▶ _Data_:
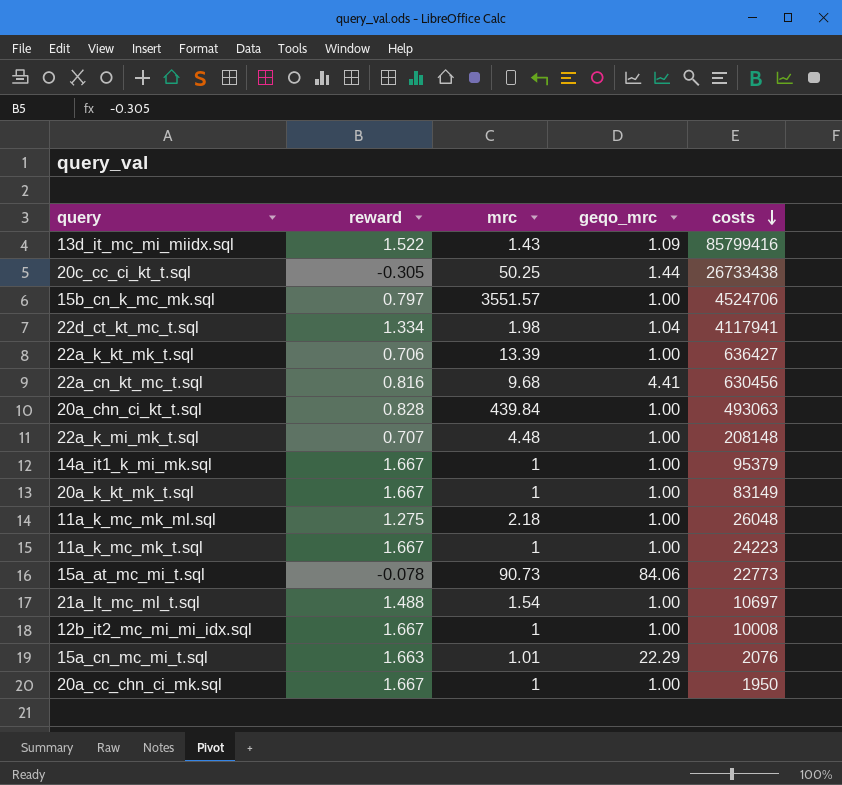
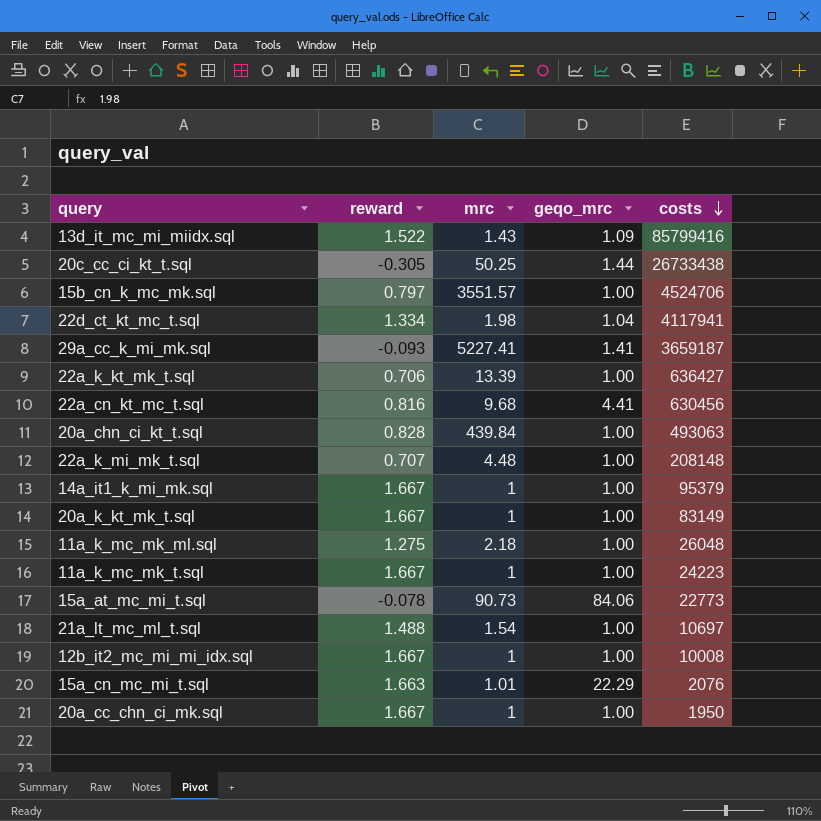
row 29a_cc_k_mi_mk.sql: none -> -0.093 | 5227.41 | 1.41 | 3659187

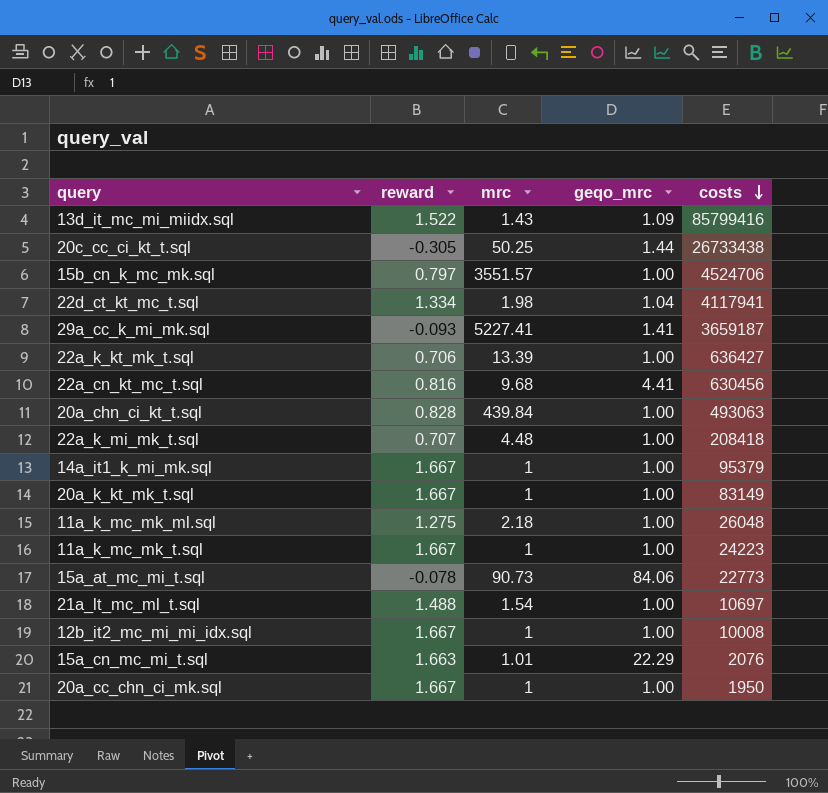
22a_k_mi_mk_t.sql | costs: 208148 -> 208418

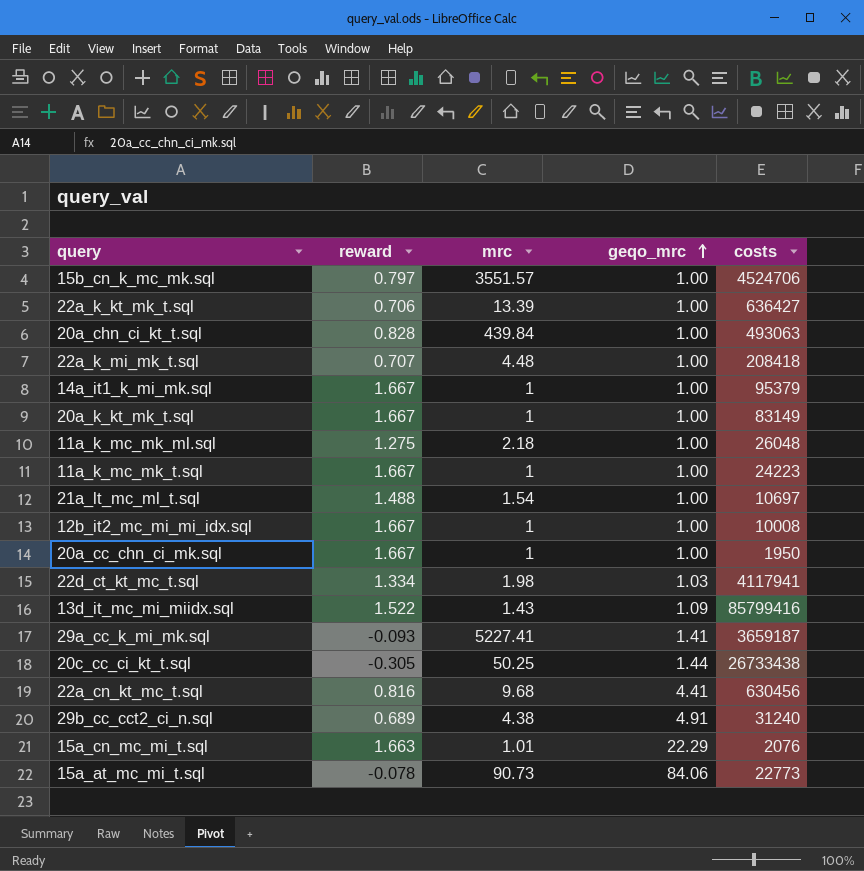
row order: costs descending -> geqo_mrc ascending
22d_ct_kt_mc_t.sql | geqo_mrc: 1.04 -> 1.03
row 29b_cc_cct2_ci_n.sql: none -> 0.689 | 4.38 | 4.91 | 31240

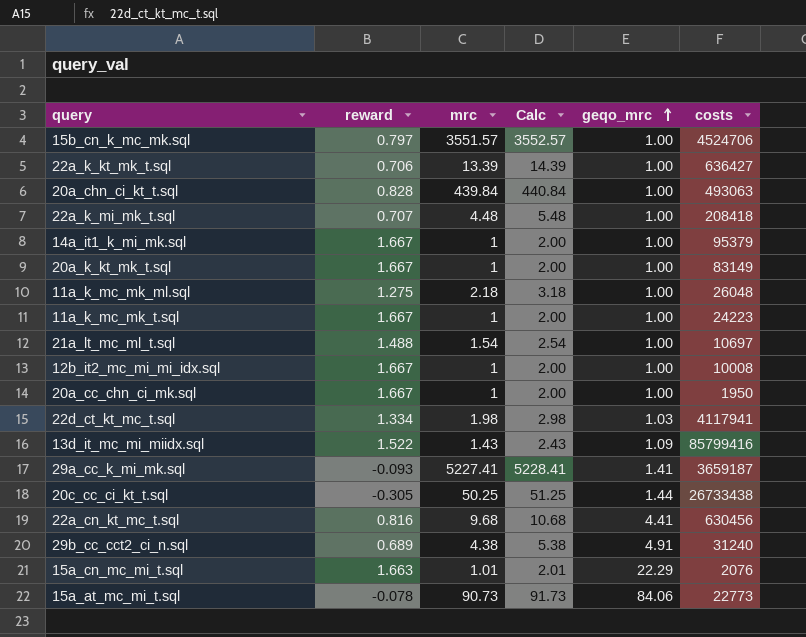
column Calc | formula: none -> [mrc] + 1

▶ _Work required_: Copy all the entries word for word. Omit any pictures.

▶ _Answer section_:
row 29a_cc_k_mi_mk.sql: none -> -0.093 | 5227.41 | 1.41 | 3659187

22a_k_mi_mk_t.sql | costs: 208148 -> 208418

row order: costs descending -> geqo_mrc ascending
22d_ct_kt_mc_t.sql | geqo_mrc: 1.04 -> 1.03
row 29b_cc_cct2_ci_n.sql: none -> 0.689 | 4.38 | 4.91 | 31240

column Calc | formula: none -> [mrc] + 1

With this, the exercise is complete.